- Supplied records
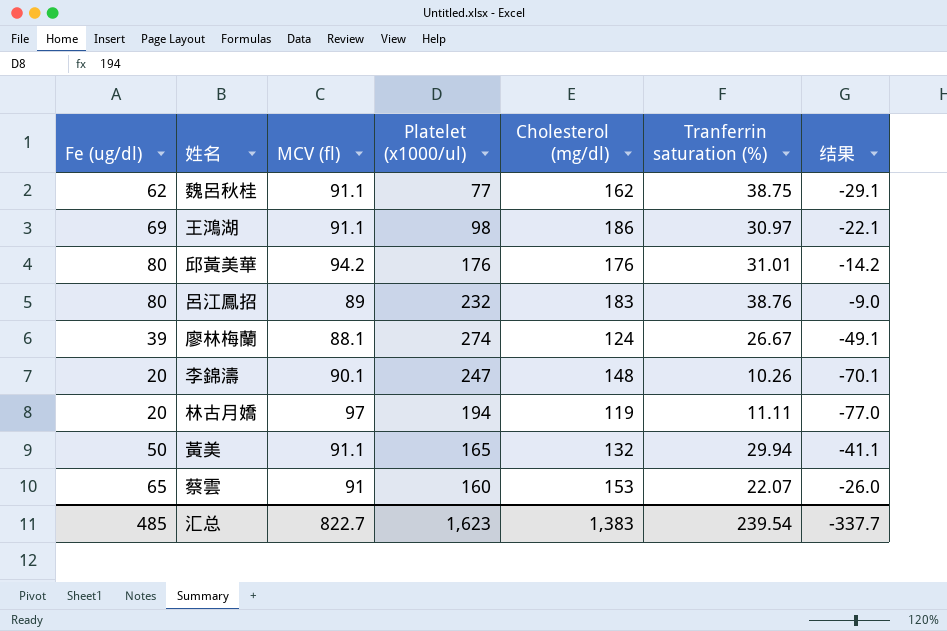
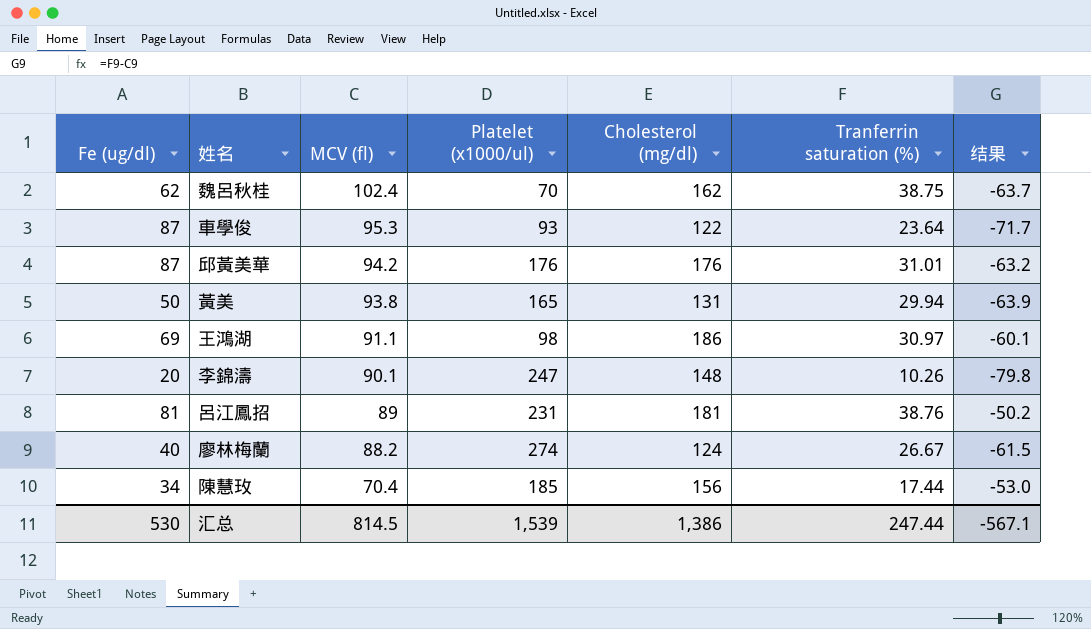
row order: none -> MCV (fl) descending
column 结果 | formula: [Fe (ug/dl)] - [MCV (fl)] -> [Tranferrin saturation (%)] - [MCV (fl)]
row 林古月嬌: 20 | 97 | 194 | 119 | 11.11 | -77.0 -> none
row 蔡雲: 65 | 91 | 160 | 153 | 22.07 | -26.0 -> none
魏呂秋桂 | MCV (fl): 91.1 -> 102.4
魏呂秋桂 | Platelet (x1000/ul): 77 -> 70
row 車學俊: none -> 87 | 95.3 | 93 | 122 | 23.64 | -71.7
邱黃美華 | Fe (ug/dl): 80 -> 87
黃美 | MCV (fl): 91.1 -> 93.8
黃美 | Cholesterol (mg/dl): 132 -> 131
呂江鳳招 | Fe (ug/dl): 80 -> 81
呂江鳳招 | Platelet (x1000/ul): 232 -> 231
呂江鳳招 | Cholesterol (mg/dl): 183 -> 181
廖林梅蘭 | Fe (ug/dl): 39 -> 40
廖林梅蘭 | MCV (fl): 88.1 -> 88.2
row 陳慧玫: none -> 34 | 70.4 | 185 | 156 | 17.44 | -53.0
汇总 | Fe (ug/dl): 485 -> 530
汇总 | MCV (fl): 822.7 -> 814.5
汇总 | Platelet (x1000/ul): 1,623 -> 1,539
汇总 | Cholesterol (mg/dl): 1,383 -> 1,386
汇总 | Tranferrin saturation (%): 239.54 -> 247.44
汇总 | 结果: -337.7 -> -567.1

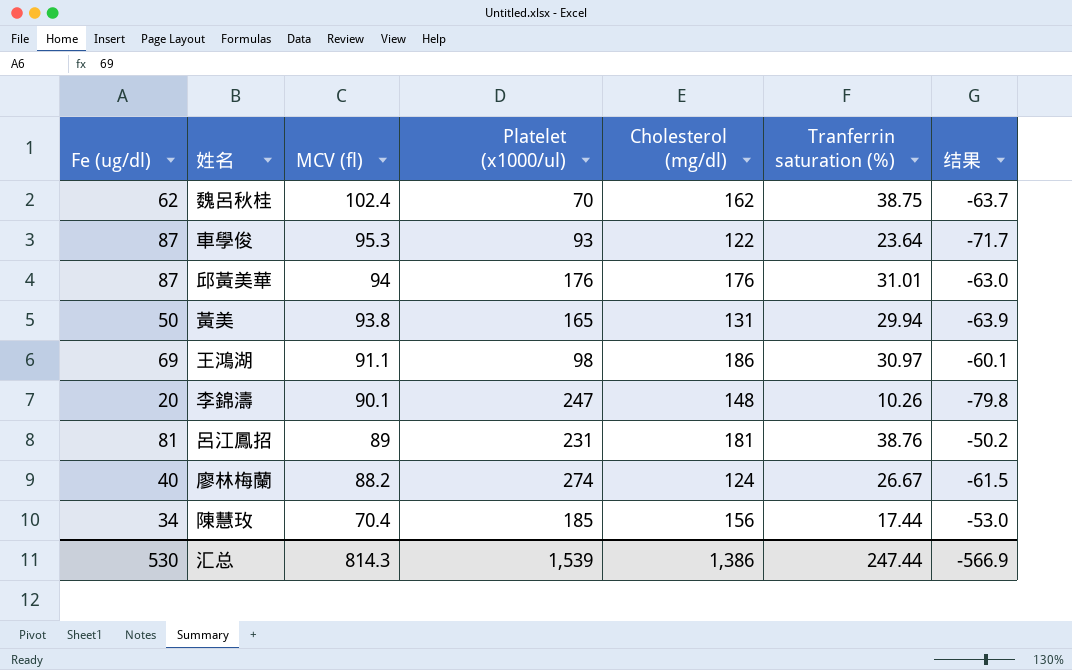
邱黃美華 | MCV (fl): 94.2 -> 94
邱黃美華 | 结果: -63.2 -> -63.0
汇总 | MCV (fl): 814.5 -> 814.3
汇总 | 结果: -567.1 -> -566.9

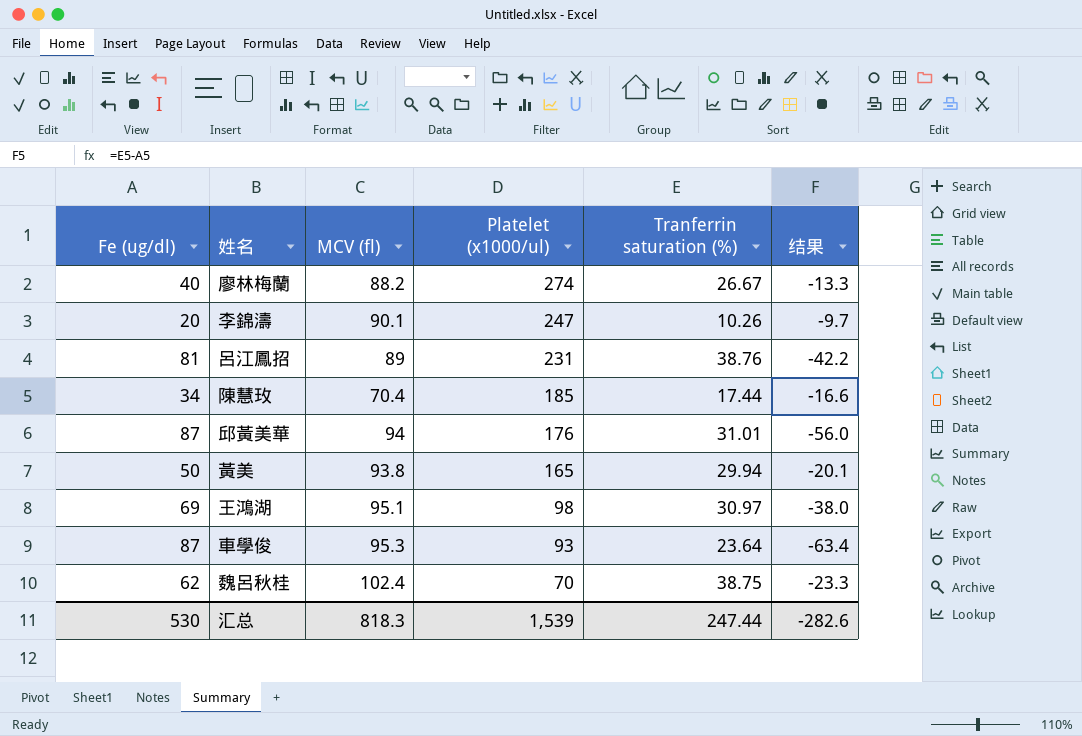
row order: MCV (fl) descending -> Platelet (x1000/ul) descending
column Cholesterol (mg/dl) | position: 5 -> none
column 结果 | formula: [Tranferrin saturation (%)] - [MCV (fl)] -> [Tranferrin saturation (%)] - [Fe (ug/dl)]
王鴻湖 | MCV (fl): 91.1 -> 95.1
汇总 | MCV (fl): 814.3 -> 818.3
汇总 | 结果: -566.9 -> -282.6

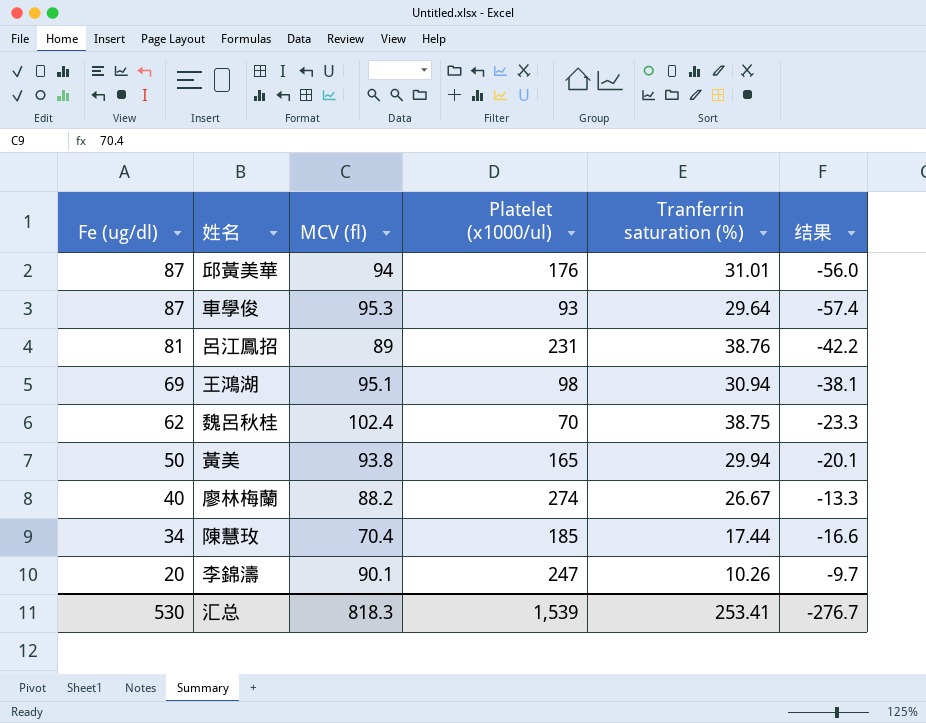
row order: Platelet (x1000/ul) descending -> Fe (ug/dl) descending
車學俊 | Tranferrin saturation (%): 23.64 -> 29.64
車學俊 | 结果: -63.4 -> -57.4
王鴻湖 | Tranferrin saturation (%): 30.97 -> 30.94
王鴻湖 | 结果: -38.0 -> -38.1
汇总 | Tranferrin saturation (%): 247.44 -> 253.41
汇总 | 结果: -282.6 -> -276.7

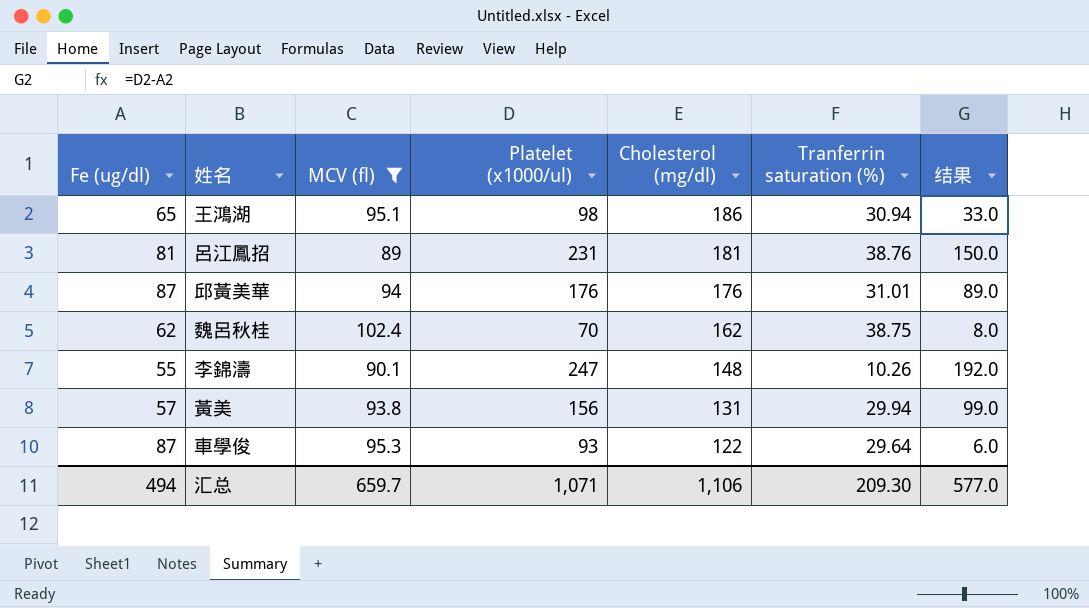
filter: none -> MCV (fl) >= 89
row order: Fe (ug/dl) descending -> Cholesterol (mg/dl) descending
column Cholesterol (mg/dl) | position: none -> 5
column 结果 | formula: [Tranferrin saturation (%)] - [Fe (ug/dl)] -> [Platelet (x1000/ul)] - [Fe (ug/dl)]
王鴻湖 | Fe (ug/dl): 69 -> 65
李錦濤 | Fe (ug/dl): 20 -> 55
黃美 | Fe (ug/dl): 50 -> 57
黃美 | Platelet (x1000/ul): 165 -> 156
汇总 | Fe (ug/dl): 530 -> 494
汇总 | MCV (fl): 818.3 -> 659.7
汇总 | Platelet (x1000/ul): 1,539 -> 1,071
汇总 | Tranferrin saturation (%): 253.41 -> 209.30
汇总 | 结果: -276.7 -> 577.0

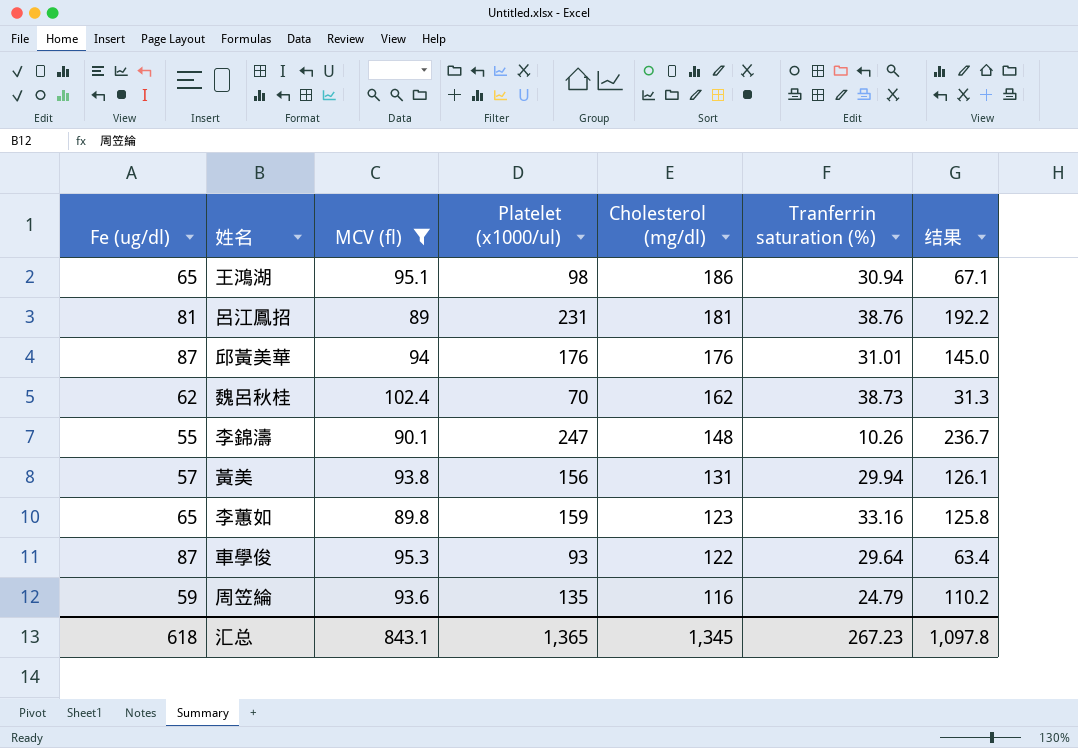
column 结果 | formula: [Platelet (x1000/ul)] - [Fe (ug/dl)] -> [Platelet (x1000/ul)] - [Tranferrin saturation (%)]
魏呂秋桂 | Tranferrin saturation (%): 38.75 -> 38.73
row 李蕙如: none -> 65 | 89.8 | 159 | 123 | 33.16 | 125.8
row 周笠綸: none -> 59 | 93.6 | 135 | 116 | 24.79 | 110.2
汇总 | Fe (ug/dl): 494 -> 618
汇总 | MCV (fl): 659.7 -> 843.1
汇总 | Platelet (x1000/ul): 1,071 -> 1,365
汇总 | Cholesterol (mg/dl): 1,106 -> 1,345
汇总 | Tranferrin saturation (%): 209.30 -> 267.23
汇总 | 结果: 577.0 -> 1,097.8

- Assigned task
In the records above, copy exactly everything from the line that has "汇总 | Tranferrin saturation (%): 253.41" down to the line that has "魏呂秋桂 | Tranferrin", both ends included, and leave out the pictures.

- Written answer
汇总 | Tranferrin saturation (%): 253.41 -> 209.30
汇总 | 结果: -276.7 -> 577.0

column 结果 | formula: [Platelet (x1000/ul)] - [Fe (ug/dl)] -> [Platelet (x1000/ul)] - [Tranferrin saturation (%)]
魏呂秋桂 | Tranferrin saturation (%): 38.75 -> 38.73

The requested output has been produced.